Use this tool for podcast loudness normalization, a YouTube loudness target baseline, voiceover level matching, and quick archive cleanup when recordings are difficult to listen to consistently.
A common search is “what LUFS should I use” because targets vary by context. If you are publishing a video, the Streaming/Video preset is a practical default. If you are preparing spoken audio, the Podcast or Voice presets often make dialogue more consistent. For broadcast workflows, -23 LUFS is frequently used as a reference.
If you are unsure, start with Streaming/Video for general web uploads and Podcast for spoken episodes. Then verify the result using a loudness analyzer to confirm the file is in the expected range. If the normalized output feels too loud or too quiet, switch presets and normalize again.
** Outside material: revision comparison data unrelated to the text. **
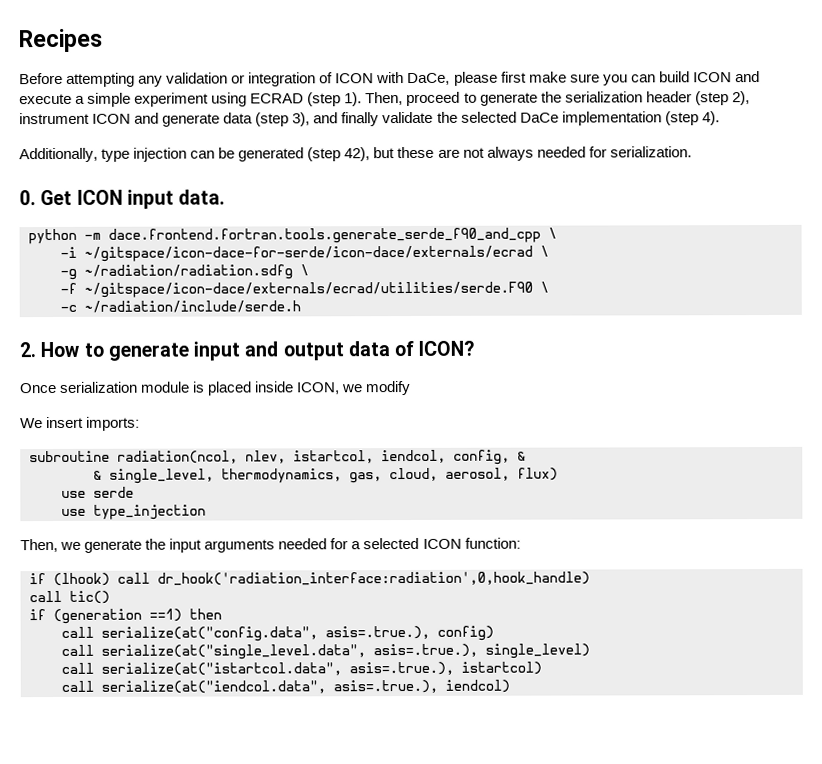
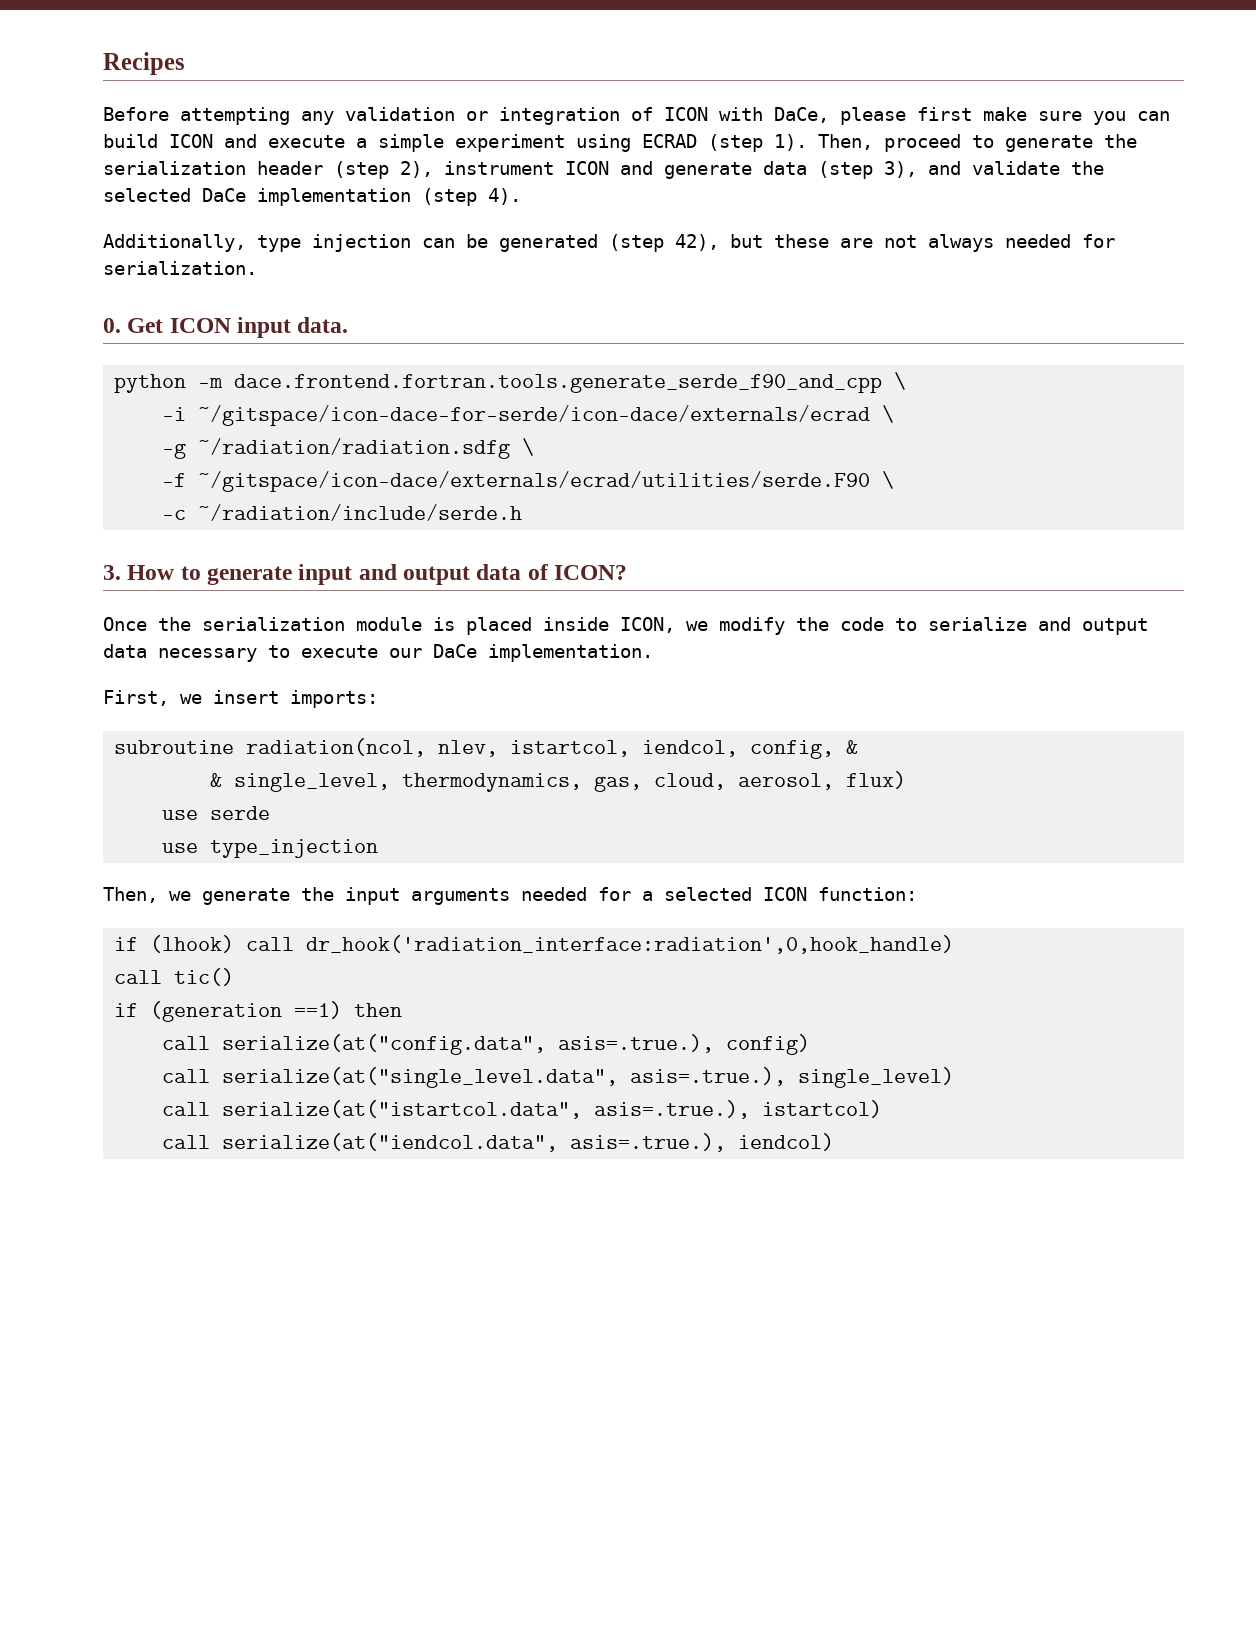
- Then, proceed to generate the serialization header (step 2), instrument ICON and generate data (step 3), and finally validate the selected DaCe implementation (step 4).
+ Then, proceed to generate the serialization header (step 2), instrument ICON and generate data (step 3), and validate the selected DaCe implementation (step 4).
- 2. How to generate input and output data of ICON?
+ 3. How to generate input and output data of ICON?
- Once serialization module is placed inside ICON, we modify
- We insert imports:
+ Once the serialization module is placed inside ICON, we modify the code to serialize and output data necessary to execute our DaCe implementation.
+ First, we insert imports:

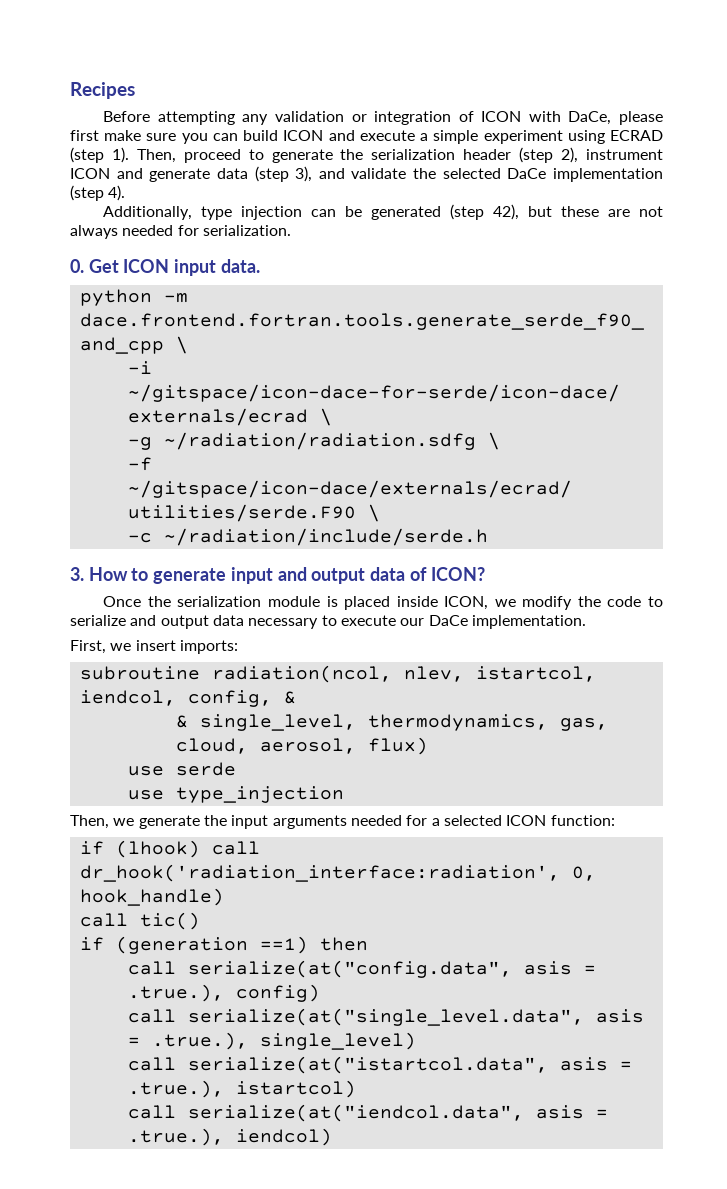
- if (lhook) call dr_hook('radiation_interface:radiation',0,hook_handle)
+ if (lhook) call dr_hook('radiation_interface:radiation', 0, hook_handle)
- call serialize(at("config.data", asis=.true.), config)
+ call serialize(at("config.data", asis = .true.), config)
- call serialize(at("single_level.data", asis=.true.), single_level)
+ call serialize(at("single_level.data", asis = .true.), single_level)
- call serialize(at("istartcol.data", asis=.true.), istartcol)
+ call serialize(at("istartcol.data", asis = .true.), istartcol)
- call serialize(at("iendcol.data", asis=.true.), iendcol)
+ call serialize(at("iendcol.data", asis = .true.), iendcol)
| Preset | Target | Best for |
|---|---|---|
| Streaming / Video | -14 LUFS | YouTube-style uploads, social video, general streaming |
| Podcast | -16 LUFS | Spoken episodes, interviews, narration |
| Voice / Speech | -19 LUFS | Voice recordings that need more headroom |
| Broadcast | -23 LUFS | Broadcast-style loudness deliveries |
If you are unsure which preset to choose, the optional AI Assistant can recommend a target based on a simple use case and the filename. It never runs automatically. When you click Suggest target with AI, the tool sends a compact request to a secure backend service and returns a preset recommendation with a short rationale that you can accept or ignore.
We’ll add articles and guides here soon. Check back for tips and best practices.
Summary: Audio Normalizer brings uneven audio to a consistent loudness target so your exports match common publishing expectations. Upload an audio file, choose a target preset such as Streaming/Video (-14 LUFS), Podcast (-16 LUFS), Voice/Speech (-19 LUFS), or Broadcast (-23 LUFS), then click Normalize audio to download a normalized MP3. The backend runs a two-pass loudness workflow with FFmpeg’s loudness normalization filter: it first measures Integrated loudness (LUFS), True Peak (dBTP), loudness range, and threshold, then applies the final normalization pass using those measured values for predictable results. The tool also returns the measured input loudness so you can see how far your file was from the selected target. This is useful for creators exporting from different editors, interviews with varying volume, or deliverables where perceived loudness needs to be consistent. An optional AI Assistant can recommend the best preset for your use case, but it only runs when you click and never changes your file automatically.